A former US ambassador who investigated a report about Iraq buying uranium from Niger accused the Bush administration on Sunday of twisting intelligence to exaggerate the threat posed by Saddam Hussein.
Joseph Wilson, Washington's envoy to Gabon from 1992 to 1995, said in an article in the New York Times that he went to Niger in February 2002 at the request of the CIA to assess the intelligence report -- which the International Atomic Energy Agency later dismissed as being based on forged documents.
Before the IAEA gave its verdict, the report was cited by President George W. Bush and Britain to support their charges that Saddam was trying to obtain nuclear weapons and to justify their invasion of Iraq in March.
"Based on my experience with the administration in the months leading up to the war, I have little choice but to conclude that some of the intelligence related to Iraq's nuclear weapons program was twisted to exaggerate the Iraqi threat," Wilson wrote.
Controversy is raging in both Britain and the United States over charges that the governments of the two countries manipulated intelligence about weapons of mass destruction to justify the war. No evidence of such weapons has been found by the occupying forces in Iraq.
Wilson said he spent eight days in Niger meeting current and former government officials and people associated with the uranium business to check if there had been an Iraq-Niger deal.
"It did not take long to conclude that it was highly doubtful that any such transaction had ever taken place," he said.
Wilson, who helped to direct Africa policy for the National Security Council under former President Bill Clinton, said the CIA would have passed on his findings to the office of Vice President Dick Cheney.
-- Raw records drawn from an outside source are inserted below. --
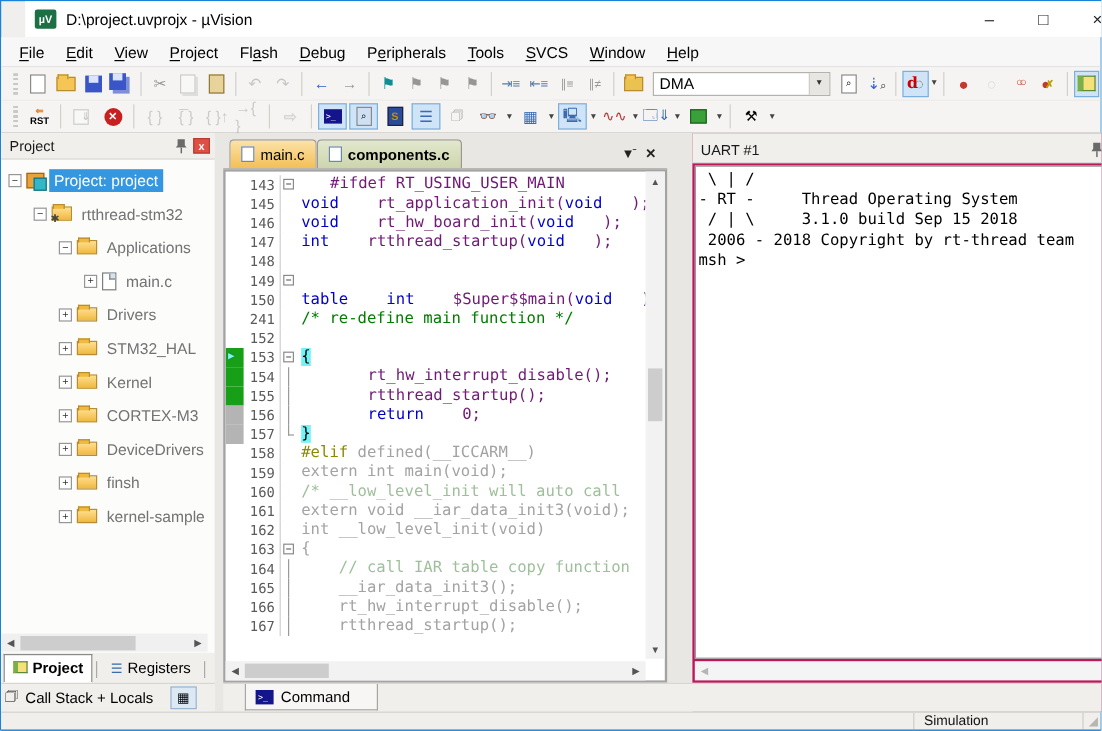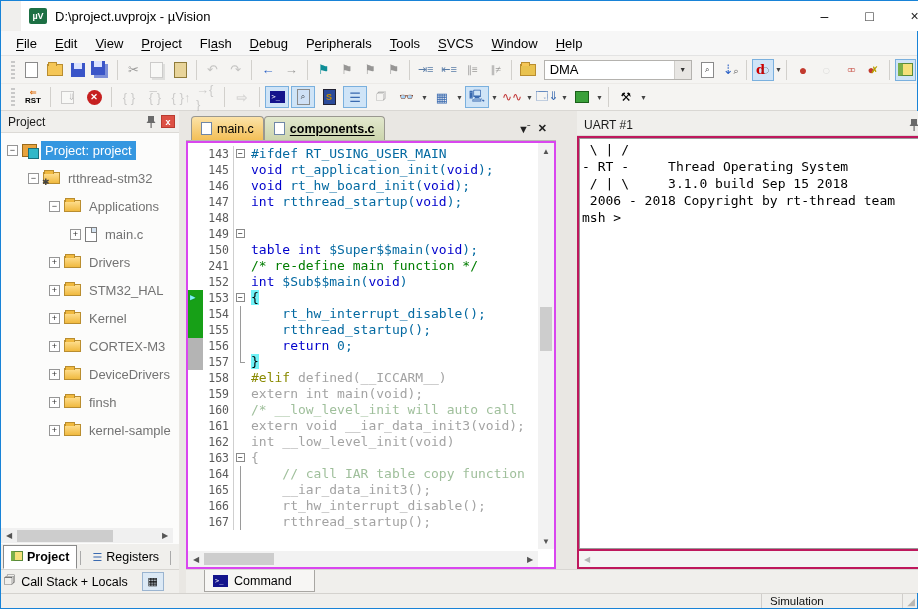--- a/index.html
+++ b/index.html
@@ -102,7 +102,7 @@
   .etab .pg { width:11px; height:13px; background:#fff; border:1px solid #6f87a8; }
   .etab-main { background:linear-gradient(#fce3a8,#f3bf57); }
   .etab-active { background:linear-gradient(#e2e8cd,#ccd5ae); font-weight:bold; }
-  .etab-active .tlabel { text-decoration:underline; text-underline-offset:2px; }
+  .etab-active .tlabel { text-underline-offset:2px; }
   #edit-tab-icons { margin-left:auto; display:flex; align-items:center; gap:9px; padding:0 9px 5px 0; }
   #edit-tab-icons span { font-size:11px; color:#222; }
   #code-frame { position:absolute; left:0; top:30px; width:370px; height:428px; background:#fff;

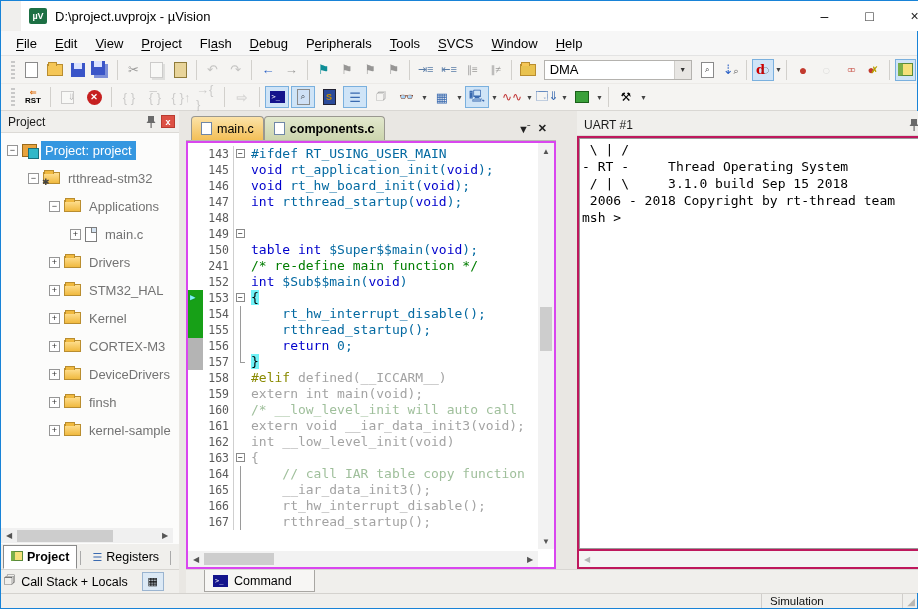--- a/index.html
+++ b/index.html
@@ -106,7 +106,7 @@
   #edit-tab-icons { margin-left:auto; display:flex; align-items:center; gap:9px; padding:0 9px 5px 0; }
   #edit-tab-icons span { font-size:11px; color:#222; }
   #code-frame { position:absolute; left:0; top:30px; width:370px; height:428px; background:#fff;
-    border:2px solid #d946ef; }
+    border:2px solid #a3a3a3; }
   #code-lines { position:absolute; left:0; top:0; width:350px; height:406px; overflow:hidden; padding-top:3px; }
   .cline { height:16px; display:flex; align-items:stretch; font-family:"DejaVu Sans Mono", monospace; }
   .cmark { width:15px; flex:none; position:relative; }

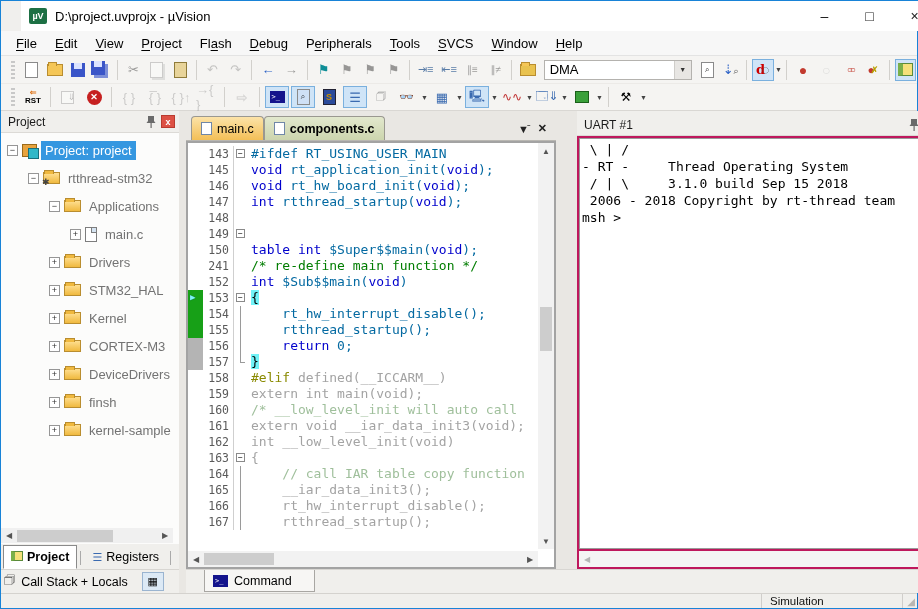--- a/index.html
+++ b/index.html
@@ -121,7 +121,7 @@
   .fend { position:absolute; left:6px; top:0; width:5px; height:9px;
     border-left:1px solid #9a9a9a; border-bottom:1px solid #9a9a9a; }
   .ctext { flex:1; white-space:pre; font-size:13px; line-height:16px; padding-left:3px; overflow:hidden; }
-  .tk-kw { color:#0000cc; } .tk-pl { color:#0369a1; } .tk-cm { color:#007d00; }
+  .tk-kw { color:#0000cc; } .tk-pl { color:#701a75;margin-left:24px; } .tk-cm { color:#007d00; }
   .tk-ina { color:#a3a3a3; } .tk-inacm { color:#9fbf9b; } .tk-elif { color:#8a8a00; }
   .tk-brace { background:#72f3f8; color:#000; }
   #code-vscroll { position:absolute; right:0; top:0; width:16px; height:406px; background:#f2f2f2;

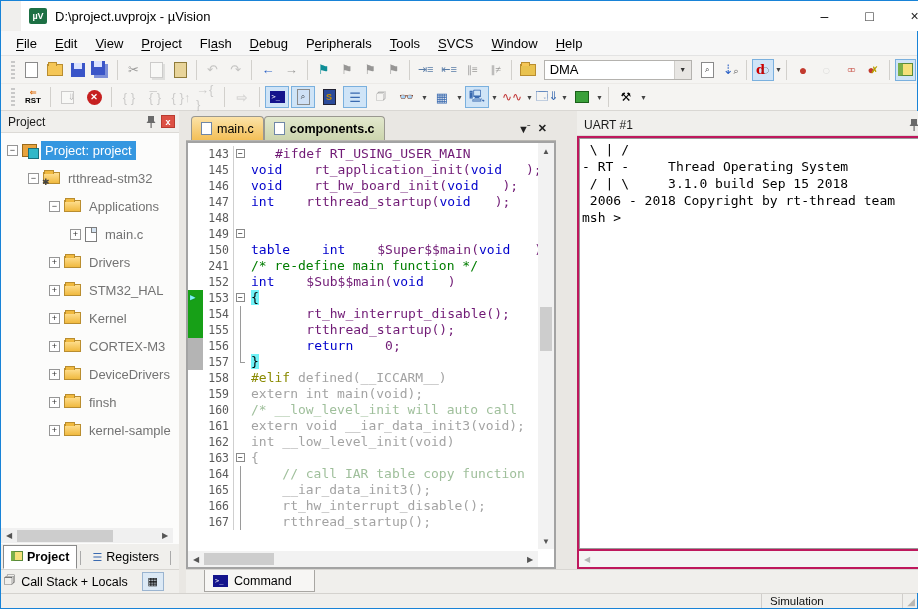--- a/index.html
+++ b/index.html
@@ -542,7 +542,6 @@
               <span class="cmark"></span>
               <span class="cnum">152</span>
               <span class="cfold"></span>
-              <span class="ctext"><span class="tk-kw">int</span><span class="tk-pl"> $Sub$$main(</span><span class="tk-kw">void</span><span class="tk-pl">)</span></span>
             </div>
             <div class="cline">
               <span class="cmark green">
Wilson noted that in January 2003 Bush "repeated the charges about Iraqi efforts to buy uranium from Africa".
"If the president had been referring to Niger, then his conclusion was not borne out by the facts as I understood them," he said.
Wilson said that if the administration had ignored his information "because it did not fit certain preconceptions about Iraq, then a legitimate argument can be made that we went to war under false pretenses."
According to news reports, the allegations of an Iraq-Niger deal were based on forged letters obtained by Italian intelligence from an African diplomat. The allegations were apparently passed to British intelligence and then to the CIA.